> About this exercise
Transcribe exactly, and only, the lines that fall between the line containing "row order: none -> A-2維持費 descending" and the last line of the material, both ends included, omitting any pictures.

> Recorded information
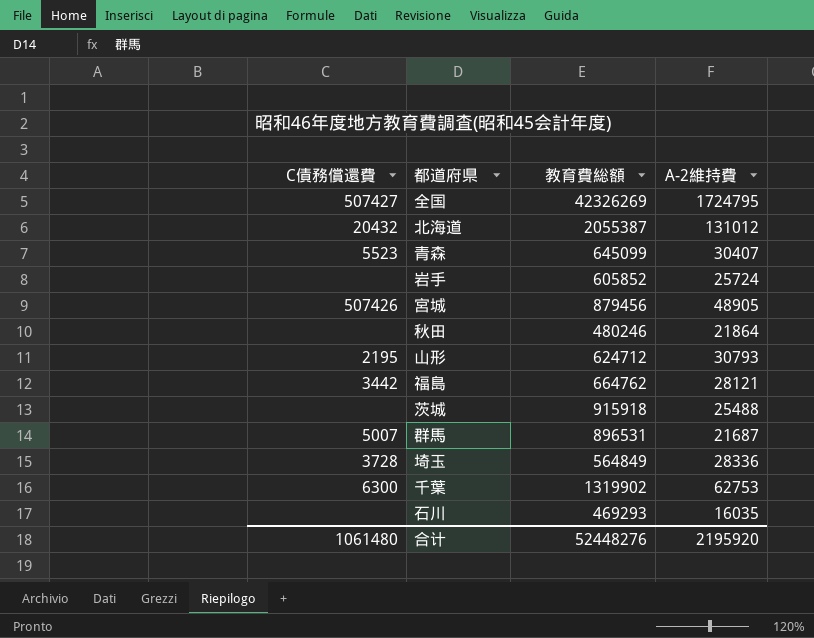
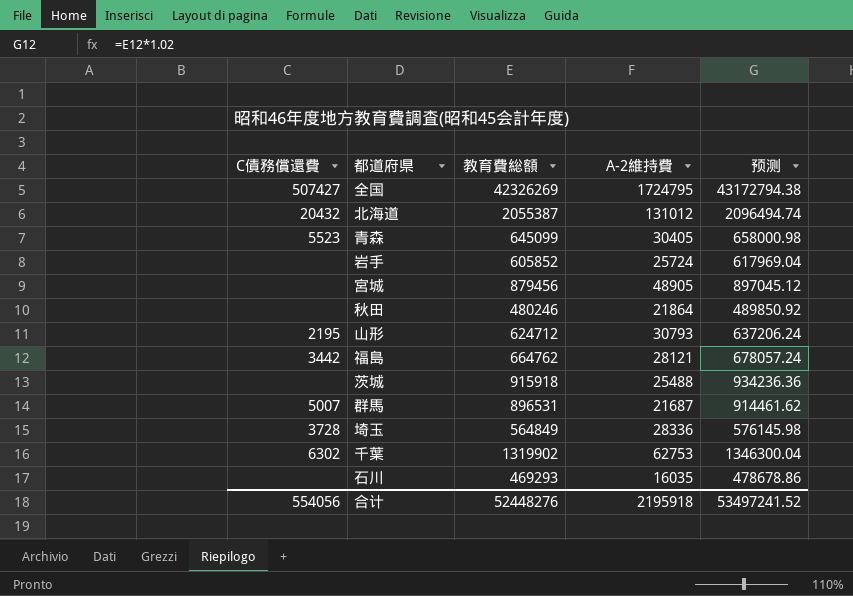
column 预测 | formula: none -> [教育費総額] * 1.02
青森 | A-2維持費: 30407 -> 30405
宮城 | C債務償還費: 507426 -> none
千葉 | C債務償還費: 6300 -> 6302
合计 | C債務償還費: 1061480 -> 554056
合计 | A-2維持費: 2195920 -> 2195918

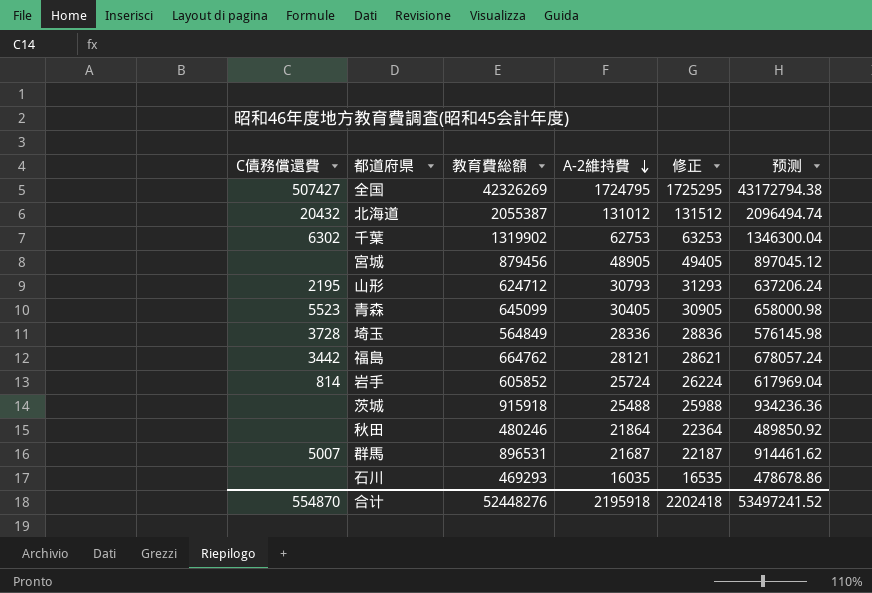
row order: none -> A-2維持費 descending
column 修正 | formula: none -> [A-2維持費] + 500
岩手 | C債務償還費: none -> 814
合计 | C債務償還費: 554056 -> 554870

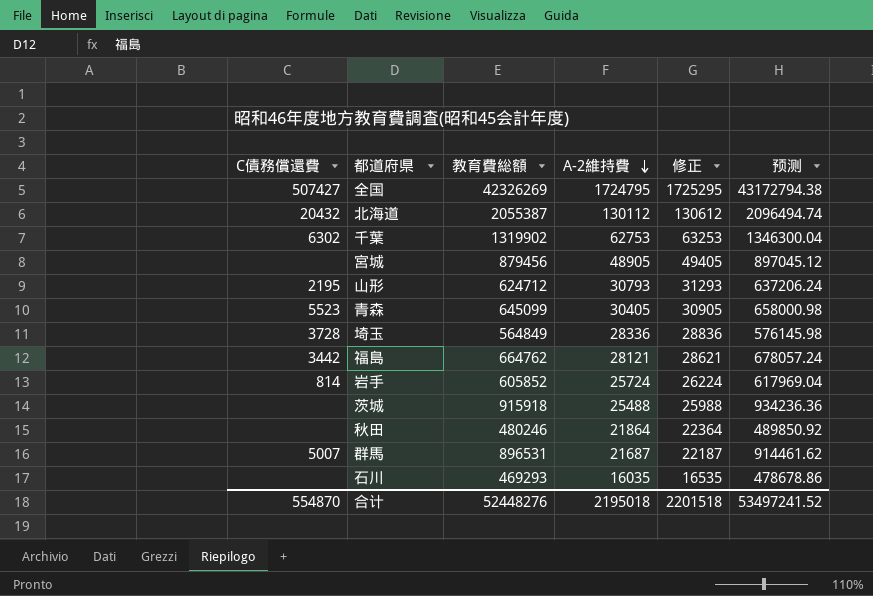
北海道 | A-2維持費: 131012 -> 130112
北海道 | 修正: 131512 -> 130612
合计 | A-2維持費: 2195918 -> 2195018
合计 | 修正: 2202418 -> 2201518

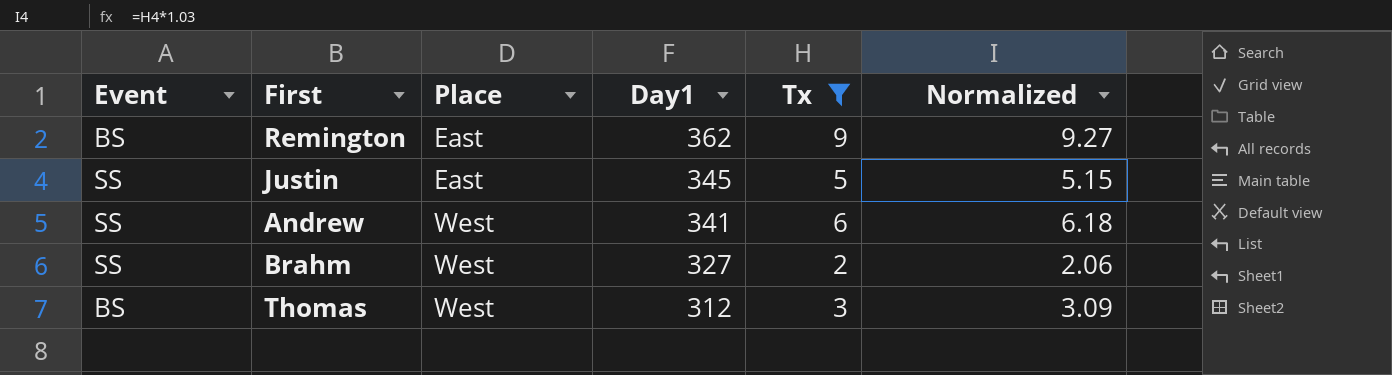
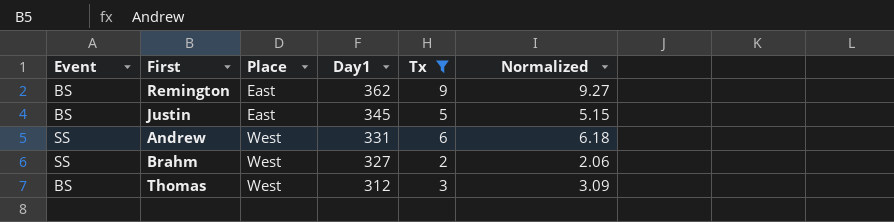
Justin | Event: SS -> BS
Andrew | Day1: 341 -> 331

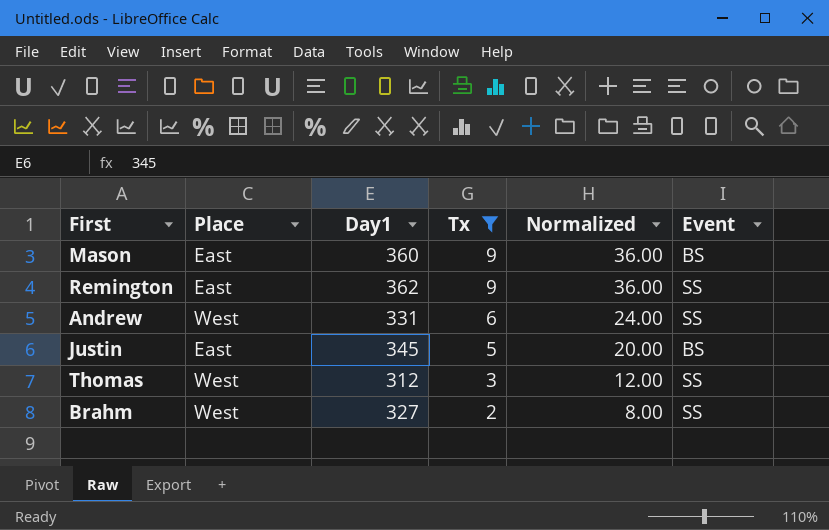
row order: Place ascending -> Tx descending
column Normalized | formula: [Tx] * 1.03 -> [Tx] * 4
column Event | position: 1 -> 6
row Mason: none -> East | 360 | 9 | 36.00 | BS
Remington | Event: BS -> SS
Thomas | Event: BS -> SS

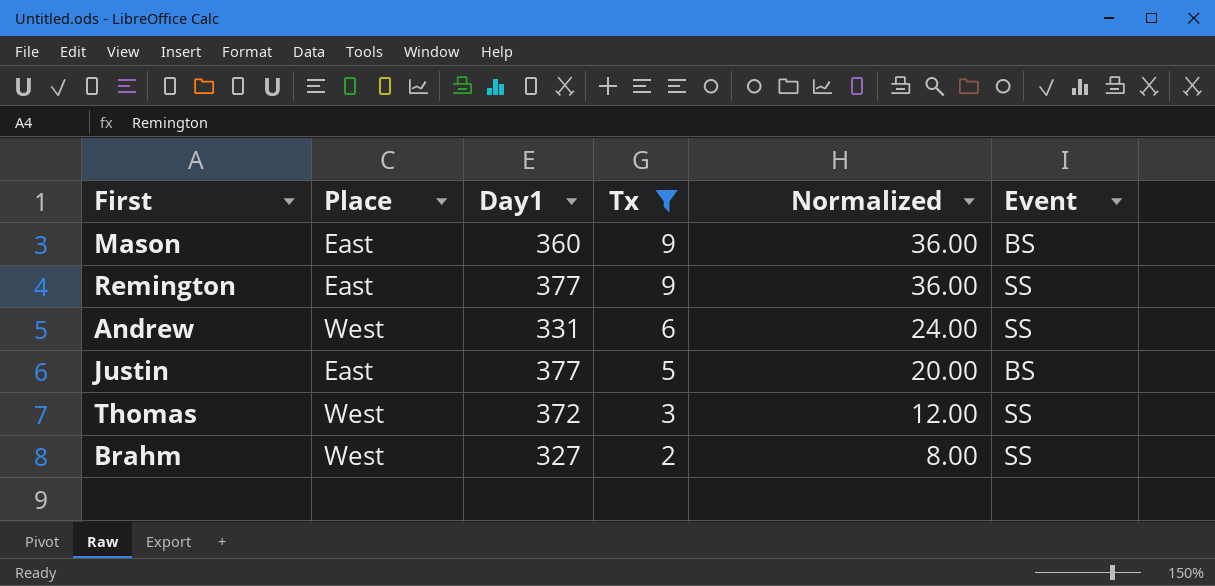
Remington | Day1: 362 -> 377
Justin | Day1: 345 -> 377
Thomas | Day1: 312 -> 372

> Written response
row order: none -> A-2維持費 descending
column 修正 | formula: none -> [A-2維持費] + 500
岩手 | C債務償還費: none -> 814
合计 | C債務償還費: 554056 -> 554870

北海道 | A-2維持費: 131012 -> 130112
北海道 | 修正: 131512 -> 130612
合计 | A-2維持費: 2195918 -> 2195018
合计 | 修正: 2202418 -> 2201518

Justin | Event: SS -> BS
Andrew | Day1: 341 -> 331

row order: Place ascending -> Tx descending
column Normalized | formula: [Tx] * 1.03 -> [Tx] * 4
column Event | position: 1 -> 6
row Mason: none -> East | 360 | 9 | 36.00 | BS
Remington | Event: BS -> SS
Thomas | Event: BS -> SS

Remington | Day1: 362 -> 377
Justin | Day1: 345 -> 377
Thomas | Day1: 312 -> 372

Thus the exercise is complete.